Setting Up a Test
With aDesigner, you can run two kinds of tests on a web page. The first is a test that tells you how the page will work for those who are blind. The second test tells you how the page will work for those with various visual problems, such as color blindness or low vision. As people age, their eyes tend to require more help to see things. Fortunately, aDesigner also helps you see how a page will look to someone who is 50, even if you aren't that old. A page that looks great to you might not work all that well for someone who has older eyes.
Begin with the blind test. Click Settings to display the configuration for this test, as shown in Figure 2. The default setup provides visual cues about problems on your web page. You can also set the program to test how long the user needs to visualize the page. Sometimes, a long or complex page can take long enough to visualize that, even with the proper tags and cues, the user won't be able to understand it.
Figure 2 Modify the blind test setup as needed to ensure that aDesigner tests your page properly.
You can also test this page using the voice browser output mode. This option is very important because it gives you a true feeling of what the page is like to use. When you select this mode, close your eyes and try to visualize the page based on the voice cues you receive. Even though you know what the page looks like, you'll find it's harder to visualize than you might imagine.
Once you set up the test, click Apply and Visualize. aDesigner will perform an analysis of the page. The output reflects a number of accessibility factors, such as how difficult it is to reach specific areas of the page and the use of graphics. aDesigner will mark up the page to show areas you can improve; you'll receive an overall rating for the page and a line-by-line analysis of the code, as shown in Figure 3.
Figure 3 The test output provides both overall and specific results that you can use to improve accessibility.
The upper-right pane contains the markup for this page. As the colors get darker, for example, the reading time increases. By looking for areas with dark highlights, you can reduce the visualization time for the page. Move the content to other pages or create new pages to hold the excess information. The idea is to make the pages short enough to visualize and understand. The lower-right pane provides an overall score for this page and indicates areas in which it could improve (navigability, in this case). The bottom center page provides line-by-line code analysis. Selecting a different error marks the page to show that particular problem. When an error affects a specific line, aDesigner automatically moves to that line.

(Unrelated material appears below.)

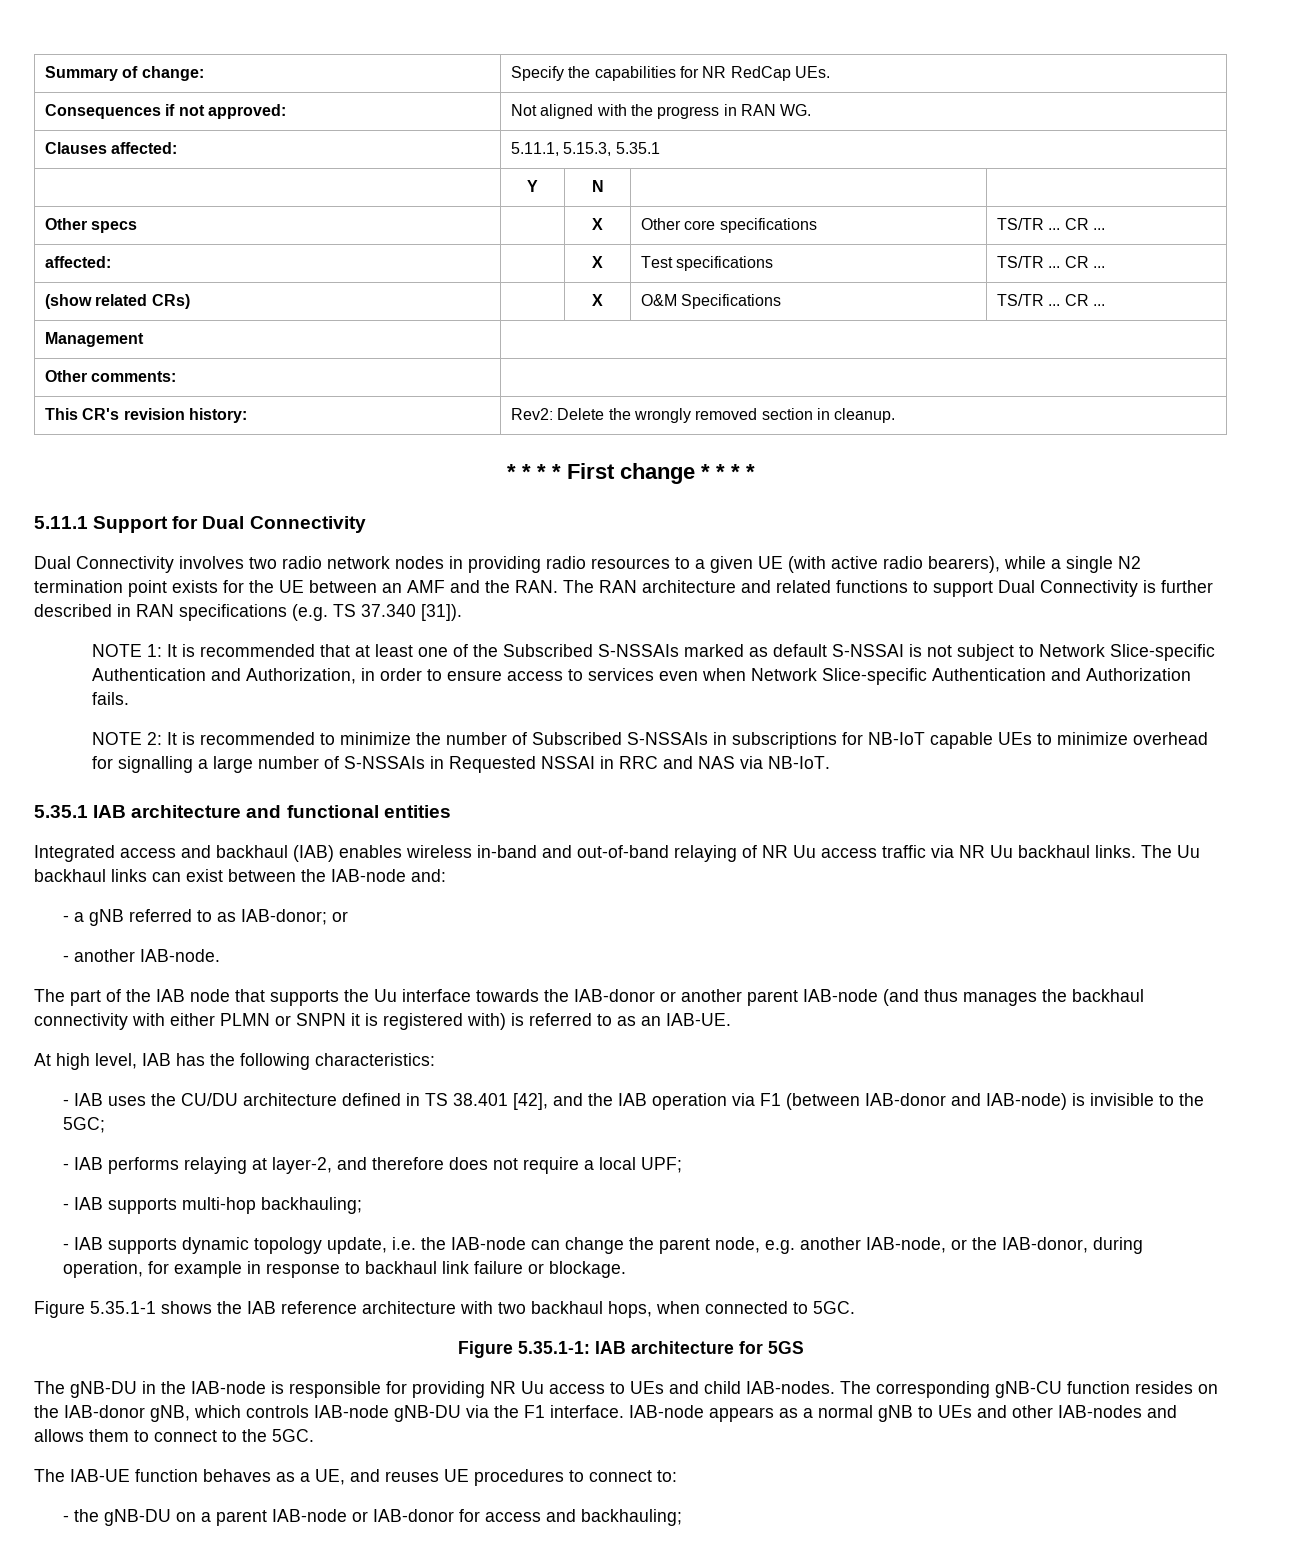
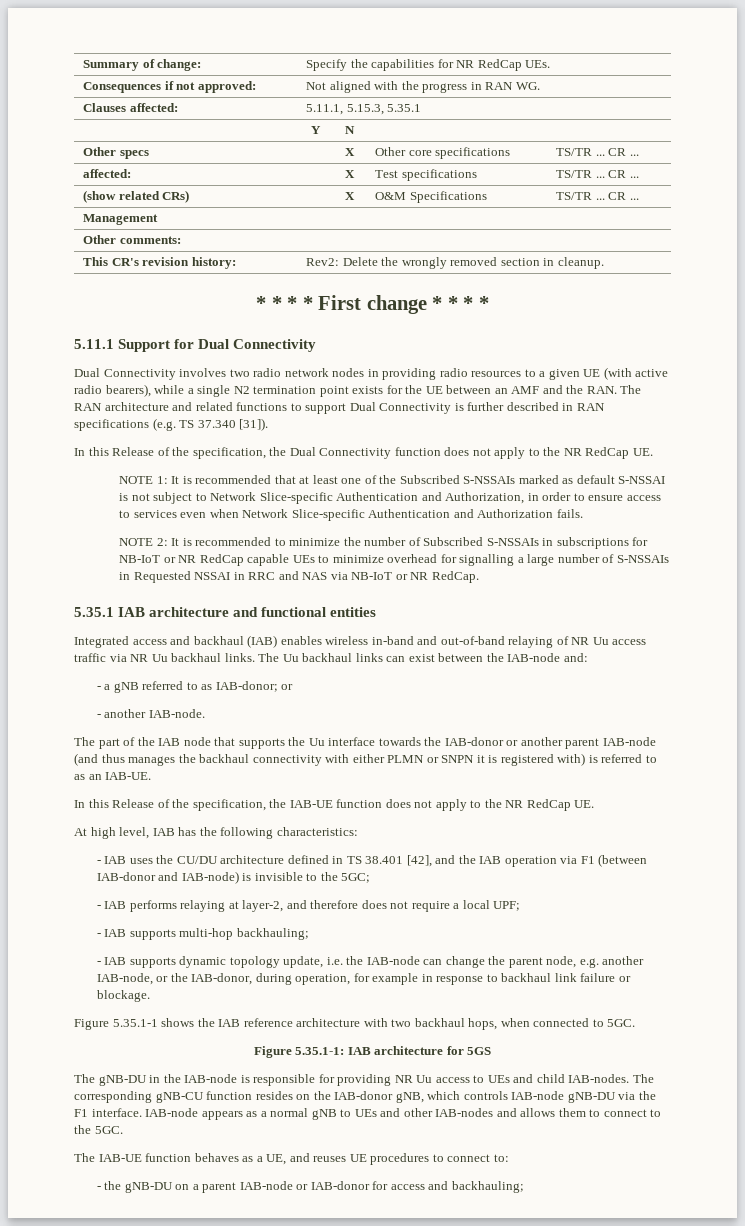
+ In this Release of the specification, the Dual Connectivity function does not apply to the NR RedCap UE.
- NOTE 2: It is recommended to minimize the number of Subscribed S-NSSAIs in subscriptions for NB-IoT capable UEs to minimize overhead for signalling a large number of S-NSSAIs in Requested NSSAI in RRC and NAS via NB-IoT.
+ NOTE 2: It is recommended to minimize the number of Subscribed S-NSSAIs in subscriptions for NB-IoT or NR RedCap capable UEs to minimize overhead for signalling a large number of S-NSSAIs in Requested NSSAI in RRC and NAS via NB-IoT or NR RedCap.
+ In this Release of the specification, the IAB-UE function does not apply to the NR RedCap UE.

The low-vision test comes next. Select the Low Vision tab in the upper-right pane and click Settings. The Set the Parameters (Low Vision Mode) dialog box appears, as shown in Figure 4. This test actually performs three tasks. Often, it's better to test one item at a time first, to reduce the complexity of any modifications. Afterward, you can perform all three tests to obtain a better idea of how your web page works in certain low-vision setups.
Figure 4 Test the various low-vision modes individually and then together to get the best results.
The eyesight test checks everything from slightly nearsighted to slightly farsighted. Although you can't claim any responsibility for the user's vision or lack thereof, the ranges of vision deficiencies help you to understand how the page will appear if the user has these problems. You might decide to use larger text, for example, once you see how the page looks.
When working with color blindness, test all three settings. A page that looks fine with one color deficiency might not work at all with another. aDesigner detected color problems in different areas of the test web page, depending on which form of color blindness the test checked.
The crystalline lens transparency check is something I haven't seen in other programs designed to test accessibility. This test attempts to simulate the yellowing of the eye lens that occurs as someone ages. Because this test affects color in a different way than a color-blindness test does, you need to run it at several age groups. Someone who can see your page quite well at 40 might experience problems at 50.
The output for the low-vision test works the same as for the vision test. Choose an error in the bottom middle pane to see the markup in the upper-right pane. To understand a vision problem, you need to check as many modes as possible. This is one time when automated page generation and technologies such as Cascading Style Sheets (CSS) really help, because you can make changes in one place, rather than many.